→ **Entries taken from a collection**
--------
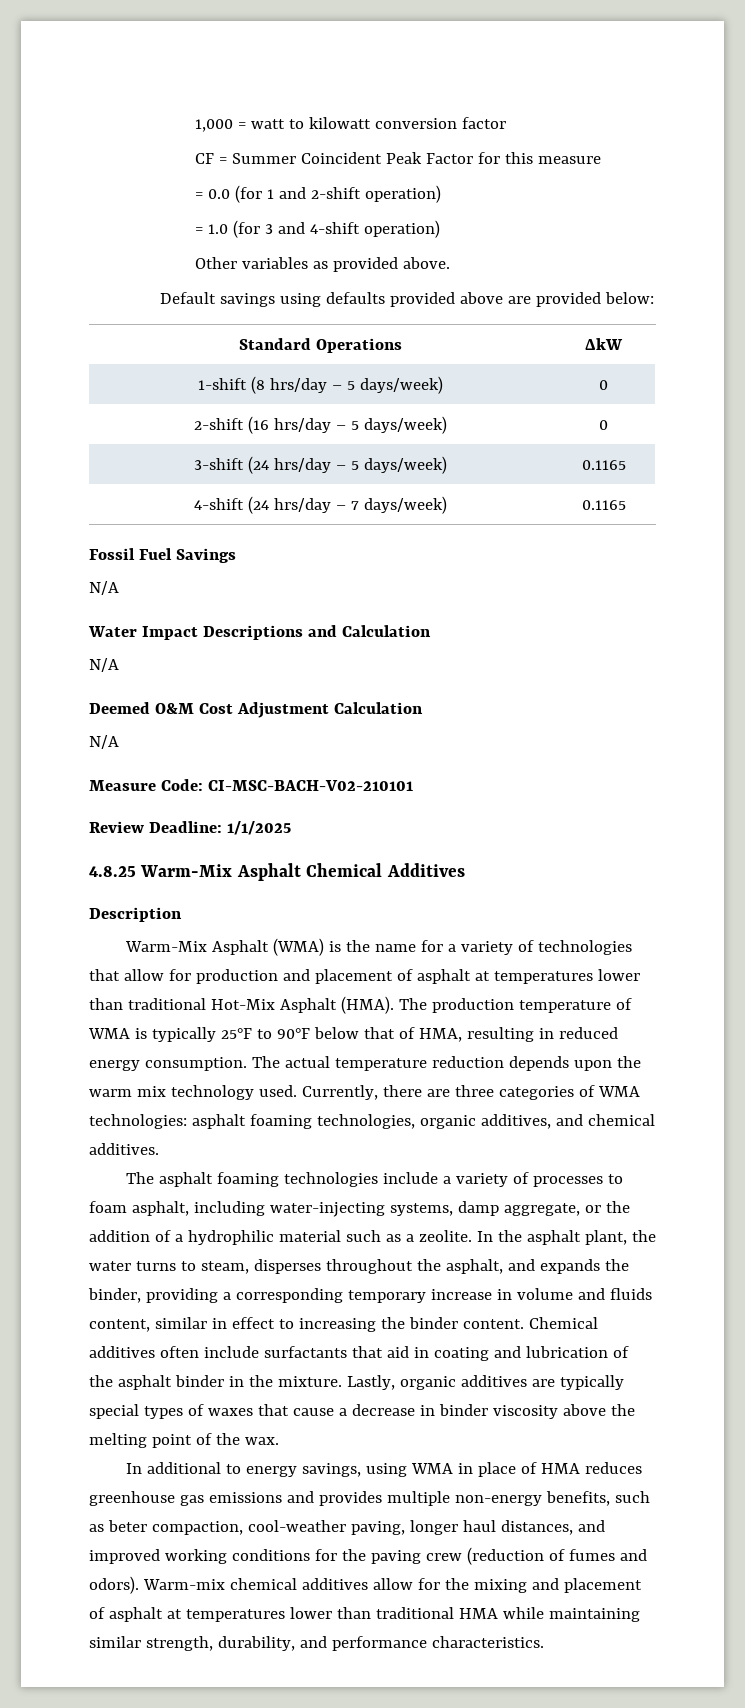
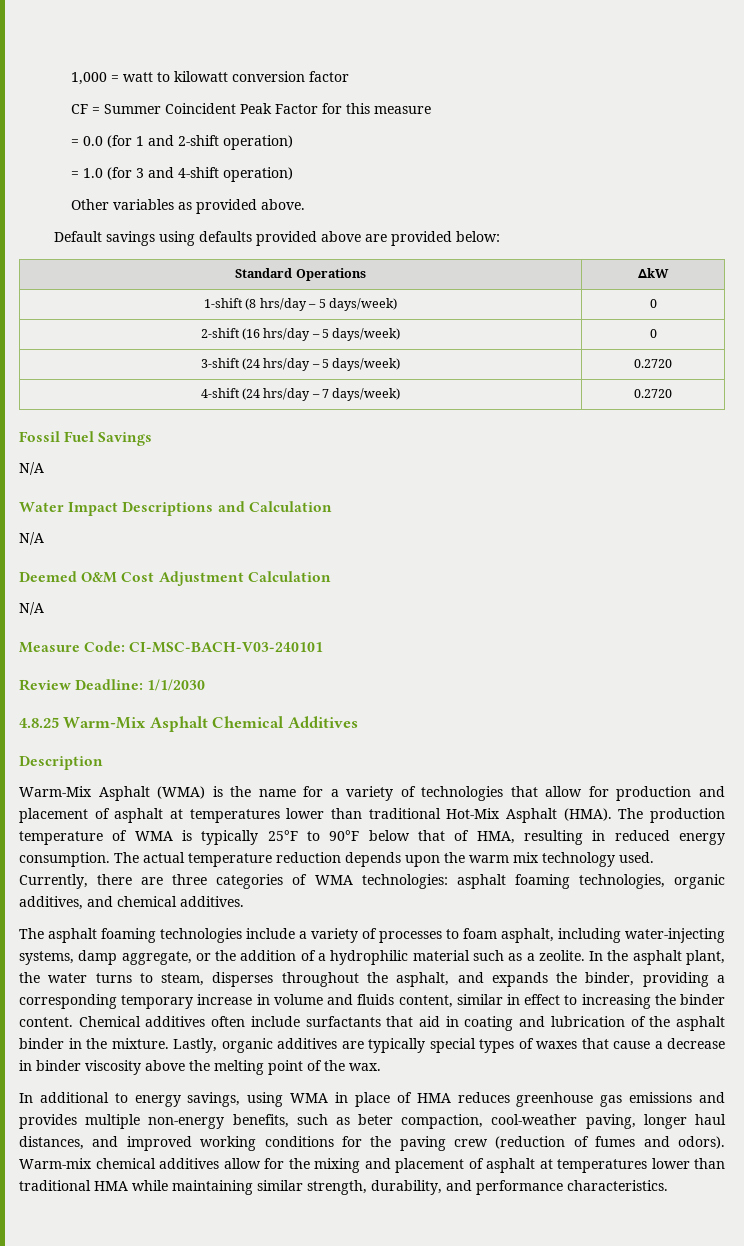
- 3-shift (24 hrs/day – 5 days/week) | 0.1165
+ 3-shift (24 hrs/day – 5 days/week) | 0.2720
- 4-shift (24 hrs/day – 7 days/week) | 0.1165
+ 4-shift (24 hrs/day – 7 days/week) | 0.2720
- Measure Code: CI-MSC-BACH-V02-210101
+ Measure Code: CI-MSC-BACH-V03-240101
- Review Deadline: 1/1/2025
+ Review Deadline: 1/1/2030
--------
→ **Exercise goal**
All records above should be duplicated exactly, with the pictures omitted.

→ **Answer**
- 3-shift (24 hrs/day – 5 days/week) | 0.1165
+ 3-shift (24 hrs/day – 5 days/week) | 0.2720
- 4-shift (24 hrs/day – 7 days/week) | 0.1165
+ 4-shift (24 hrs/day – 7 days/week) | 0.2720
- Measure Code: CI-MSC-BACH-V02-210101
+ Measure Code: CI-MSC-BACH-V03-240101
- Review Deadline: 1/1/2025
+ Review Deadline: 1/1/2030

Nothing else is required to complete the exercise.